=== Begin Enclosure ===
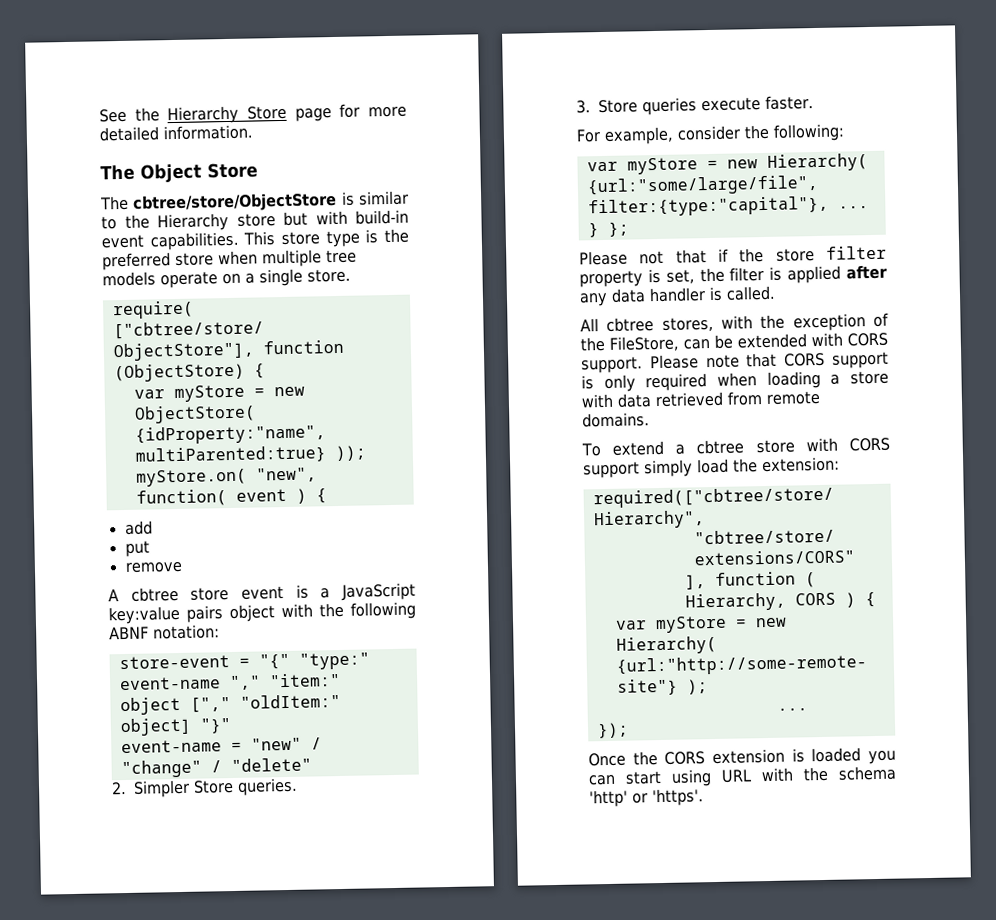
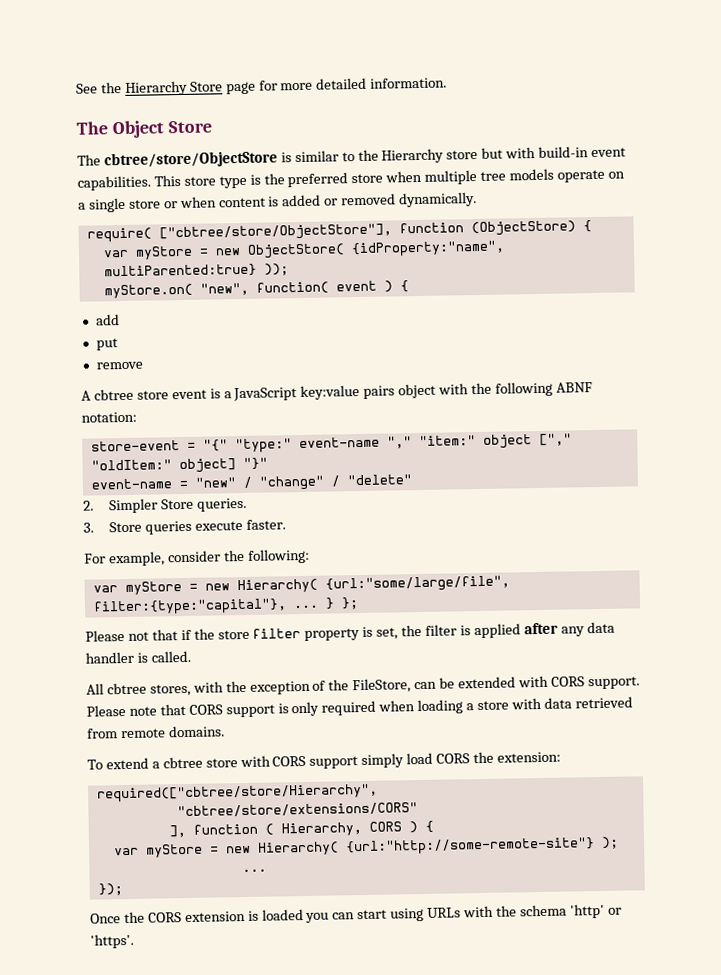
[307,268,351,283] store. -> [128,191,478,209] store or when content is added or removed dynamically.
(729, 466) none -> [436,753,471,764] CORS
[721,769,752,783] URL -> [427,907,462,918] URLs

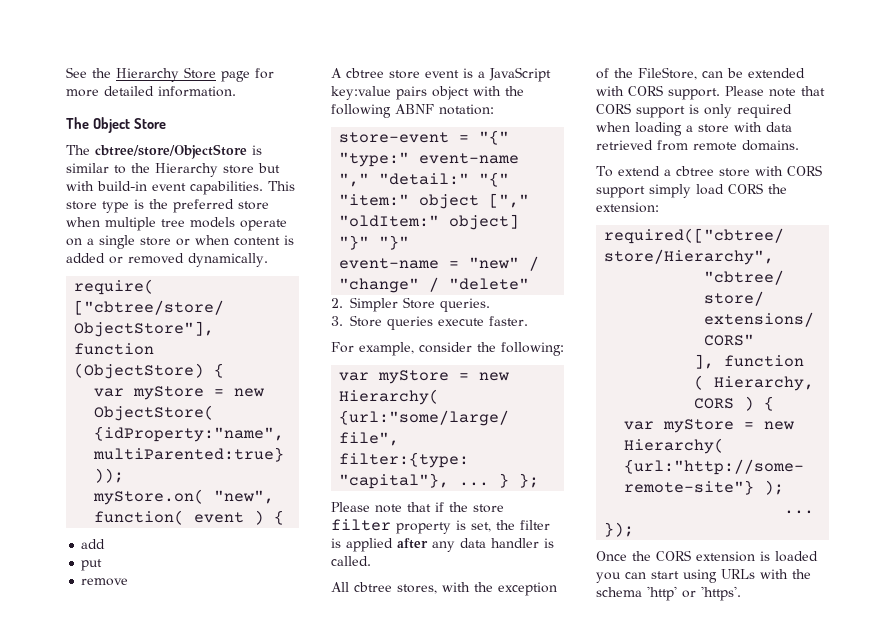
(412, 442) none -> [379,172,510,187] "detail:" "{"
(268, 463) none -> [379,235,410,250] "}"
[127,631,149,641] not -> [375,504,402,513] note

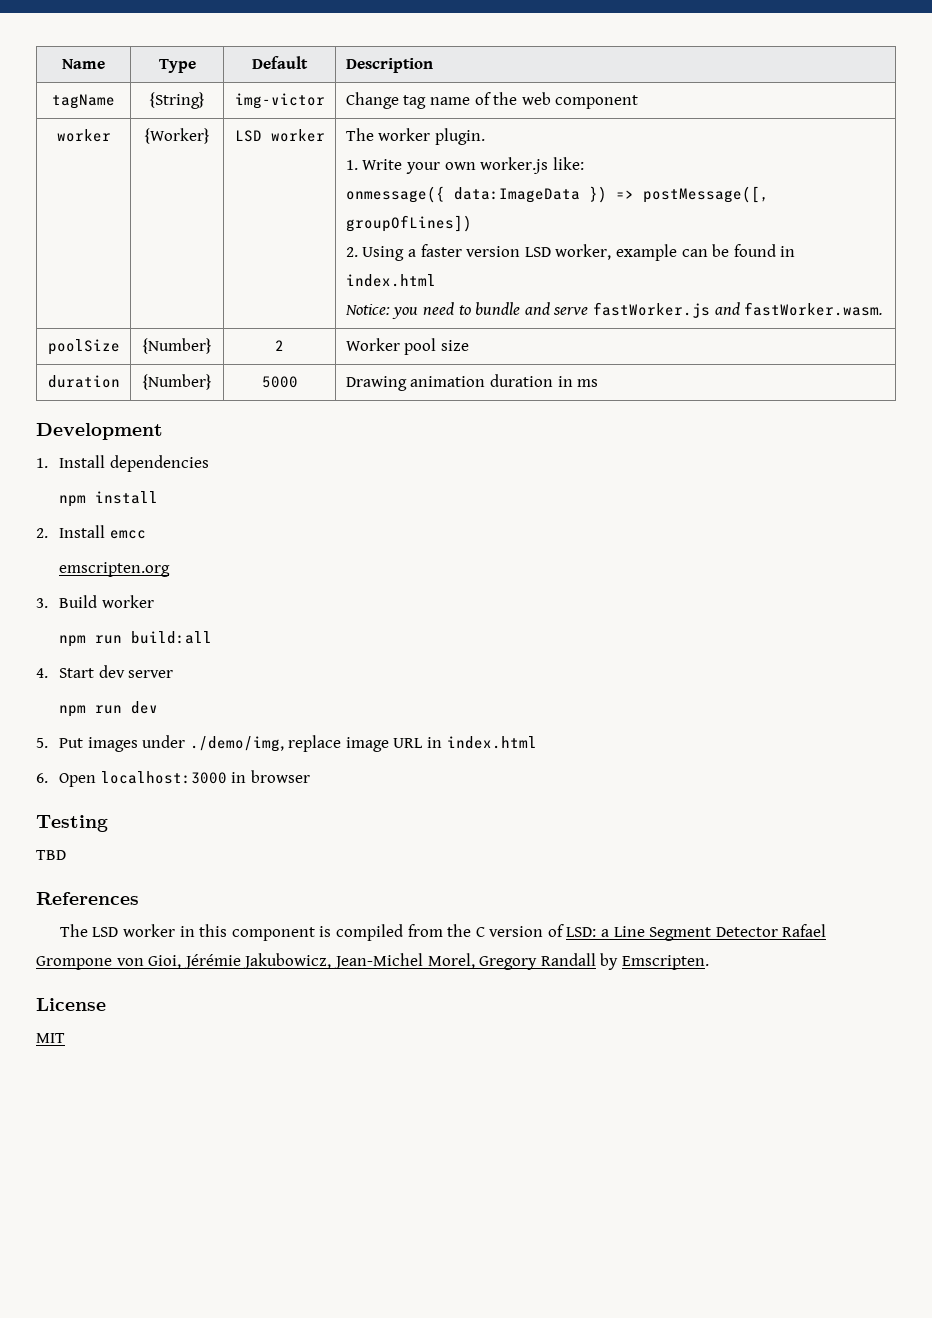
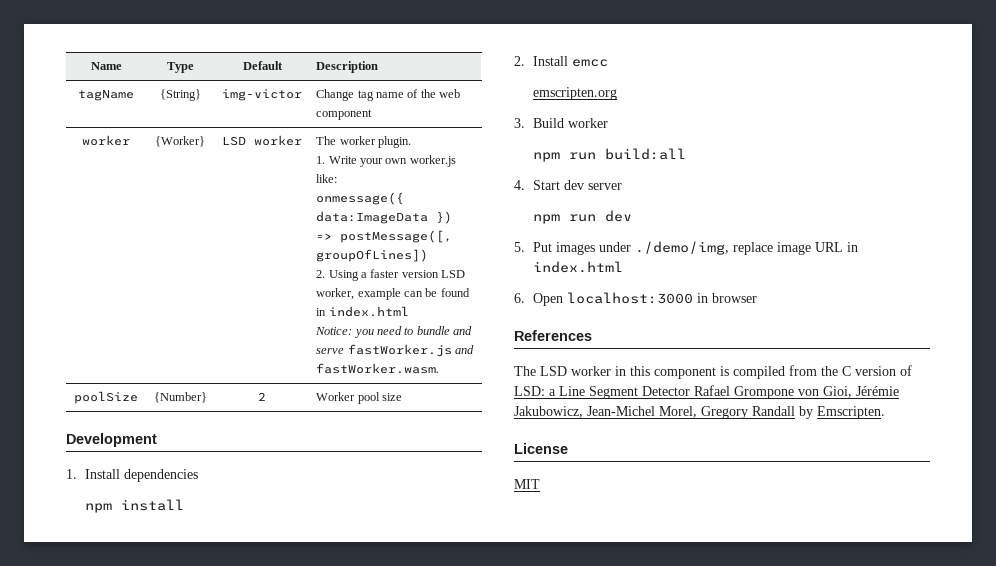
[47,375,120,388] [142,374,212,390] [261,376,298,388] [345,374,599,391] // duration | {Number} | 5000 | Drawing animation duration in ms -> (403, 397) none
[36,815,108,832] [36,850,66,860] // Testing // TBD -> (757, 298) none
=== End Enclosure ===
The final stretch of the listing, from the line containing "[47,375,120,388] [142,374,212,390] [261,376,298,388]" through its last line, both included, is to be output exactly and by itself.

EXERCISE RESPONSE
[47,375,120,388] [142,374,212,390] [261,376,298,388] [345,374,599,391] // duration | {Number} | 5000 | Drawing animation duration in ms -> (403, 397) none
[36,815,108,832] [36,850,66,860] // Testing // TBD -> (757, 298) none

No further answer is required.